* [What this task involves]: Whenever a line of the data below holds the string "dark", copy that line.

* [Recorded information]:
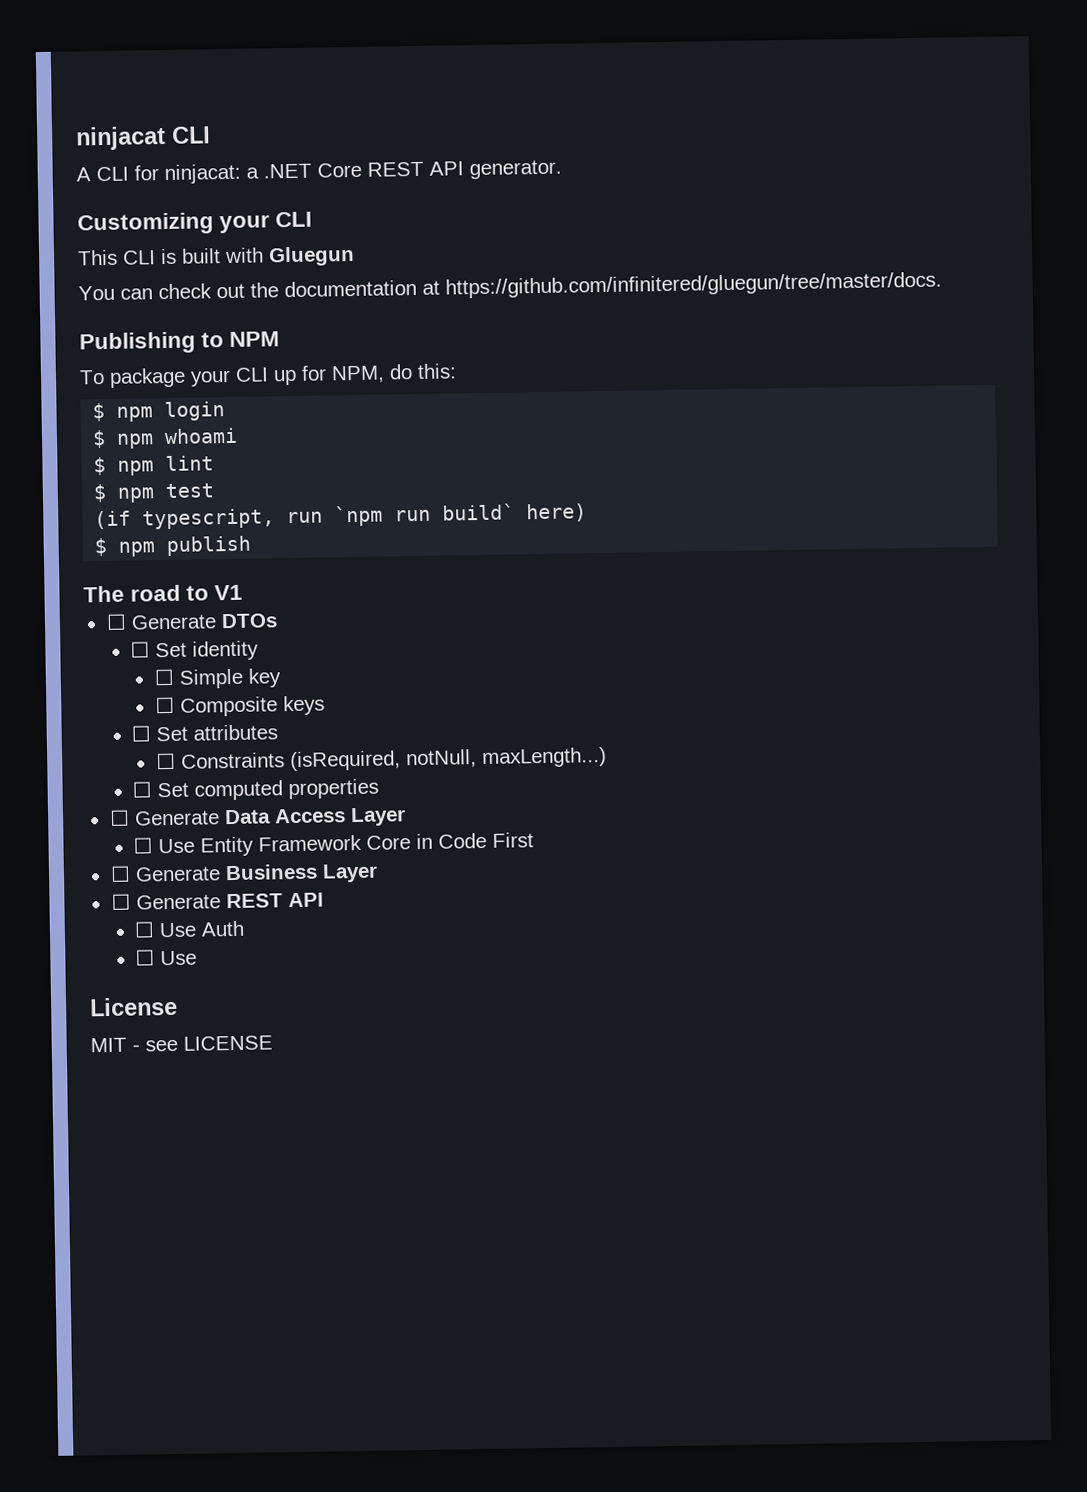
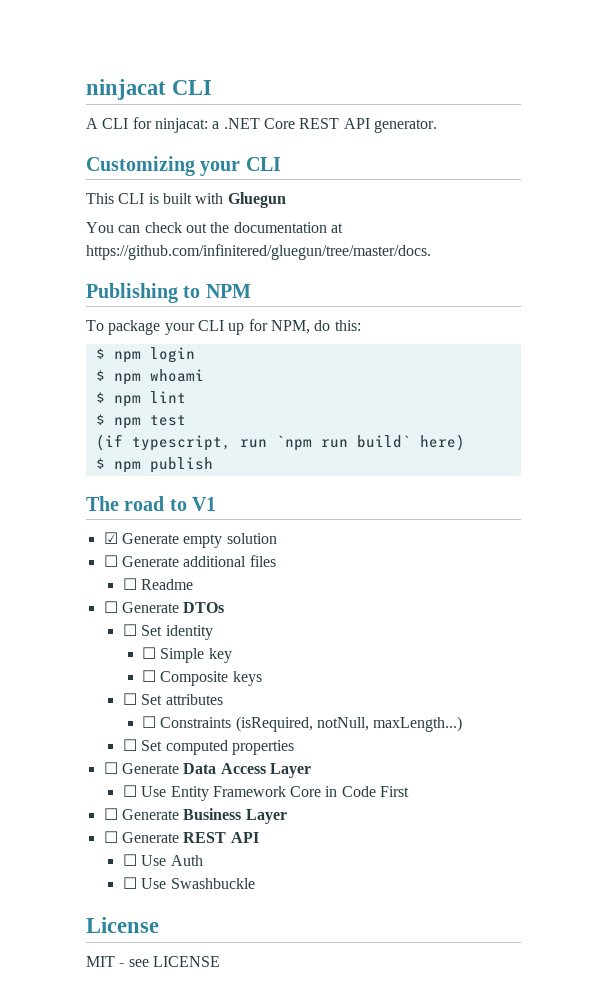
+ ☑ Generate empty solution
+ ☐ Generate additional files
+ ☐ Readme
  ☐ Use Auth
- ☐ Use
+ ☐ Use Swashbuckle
...
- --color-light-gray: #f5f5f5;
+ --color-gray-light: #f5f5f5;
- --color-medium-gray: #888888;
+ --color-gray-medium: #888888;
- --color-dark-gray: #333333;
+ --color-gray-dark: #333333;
---
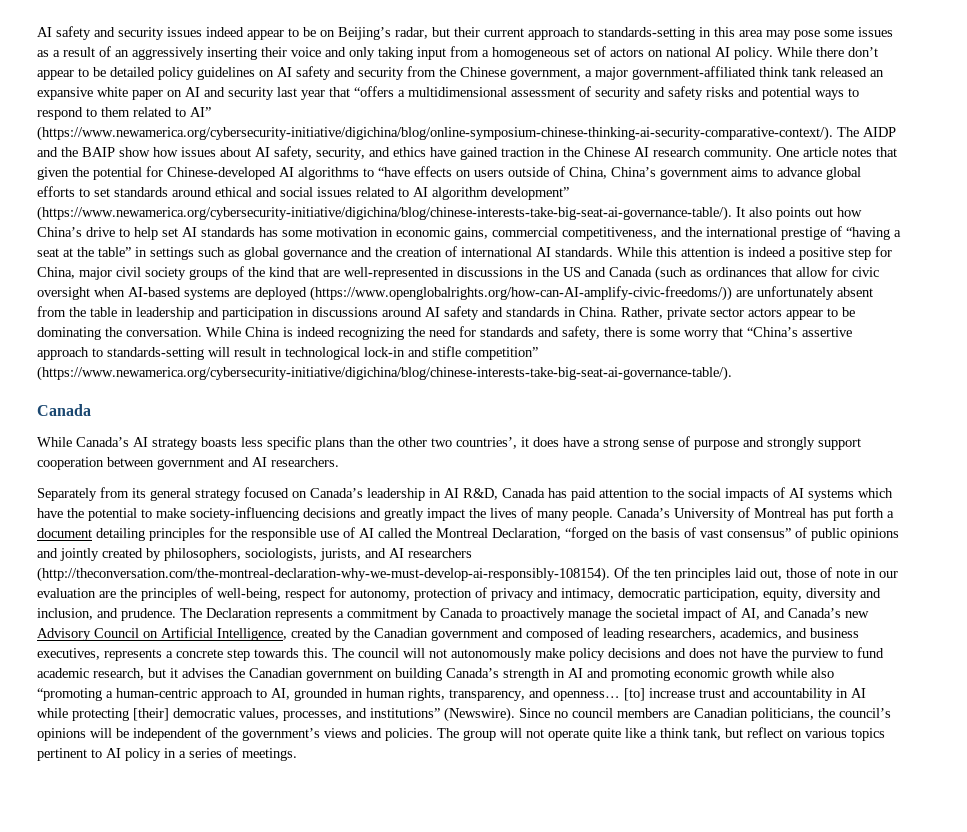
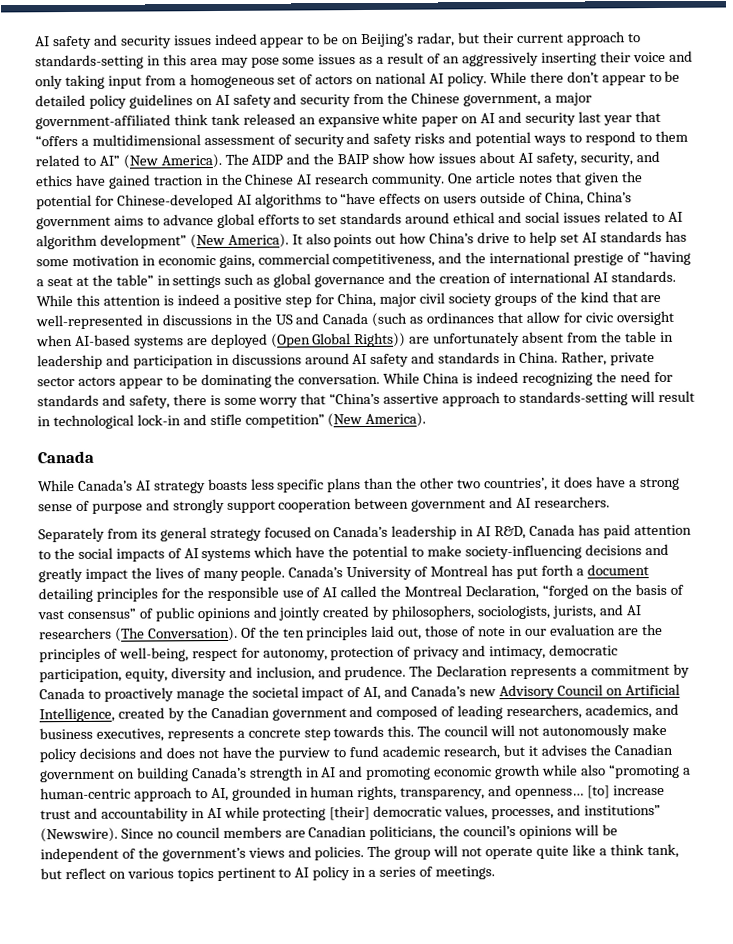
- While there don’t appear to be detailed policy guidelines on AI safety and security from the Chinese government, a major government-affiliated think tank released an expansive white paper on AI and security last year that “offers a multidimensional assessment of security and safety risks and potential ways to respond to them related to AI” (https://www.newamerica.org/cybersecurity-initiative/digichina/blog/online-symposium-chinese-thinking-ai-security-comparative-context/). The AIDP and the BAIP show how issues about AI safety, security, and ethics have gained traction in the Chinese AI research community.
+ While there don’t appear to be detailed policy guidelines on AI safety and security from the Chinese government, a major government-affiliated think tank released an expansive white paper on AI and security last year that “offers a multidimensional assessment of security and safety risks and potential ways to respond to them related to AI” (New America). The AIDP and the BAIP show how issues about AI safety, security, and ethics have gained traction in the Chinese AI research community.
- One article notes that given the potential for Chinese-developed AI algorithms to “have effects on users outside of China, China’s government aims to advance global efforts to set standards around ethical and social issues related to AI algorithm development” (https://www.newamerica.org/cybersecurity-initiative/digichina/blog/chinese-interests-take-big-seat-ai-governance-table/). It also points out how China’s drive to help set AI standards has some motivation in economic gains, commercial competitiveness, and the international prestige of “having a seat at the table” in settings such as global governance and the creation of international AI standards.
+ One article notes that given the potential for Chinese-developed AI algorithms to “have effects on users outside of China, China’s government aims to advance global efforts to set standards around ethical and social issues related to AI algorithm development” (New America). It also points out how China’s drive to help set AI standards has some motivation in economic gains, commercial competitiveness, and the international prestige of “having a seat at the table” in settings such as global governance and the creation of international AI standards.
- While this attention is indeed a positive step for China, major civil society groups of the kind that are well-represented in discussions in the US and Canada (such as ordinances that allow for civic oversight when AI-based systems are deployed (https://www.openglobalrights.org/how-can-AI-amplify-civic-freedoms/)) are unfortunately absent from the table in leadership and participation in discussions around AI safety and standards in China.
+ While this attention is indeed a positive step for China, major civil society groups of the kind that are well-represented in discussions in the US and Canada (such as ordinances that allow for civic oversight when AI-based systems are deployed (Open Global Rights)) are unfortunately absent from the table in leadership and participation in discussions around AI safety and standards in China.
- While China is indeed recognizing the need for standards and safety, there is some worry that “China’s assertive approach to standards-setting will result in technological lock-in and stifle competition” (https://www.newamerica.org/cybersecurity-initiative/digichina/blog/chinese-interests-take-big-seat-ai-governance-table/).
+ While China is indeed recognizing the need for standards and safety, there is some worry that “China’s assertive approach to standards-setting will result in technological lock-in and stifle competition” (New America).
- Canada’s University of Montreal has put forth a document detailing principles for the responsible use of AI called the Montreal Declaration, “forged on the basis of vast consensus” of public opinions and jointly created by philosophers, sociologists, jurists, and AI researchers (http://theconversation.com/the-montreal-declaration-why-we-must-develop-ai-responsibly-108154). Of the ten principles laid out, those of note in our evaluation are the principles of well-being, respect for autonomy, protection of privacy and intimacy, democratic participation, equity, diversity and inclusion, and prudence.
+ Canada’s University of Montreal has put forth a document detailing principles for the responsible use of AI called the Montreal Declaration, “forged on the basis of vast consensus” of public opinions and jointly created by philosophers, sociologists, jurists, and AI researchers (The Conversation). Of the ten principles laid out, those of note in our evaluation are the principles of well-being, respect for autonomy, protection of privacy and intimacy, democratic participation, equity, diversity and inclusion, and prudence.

* [Completed exercise]:
- --color-dark-gray: #333333;
+ --color-gray-dark: #333333;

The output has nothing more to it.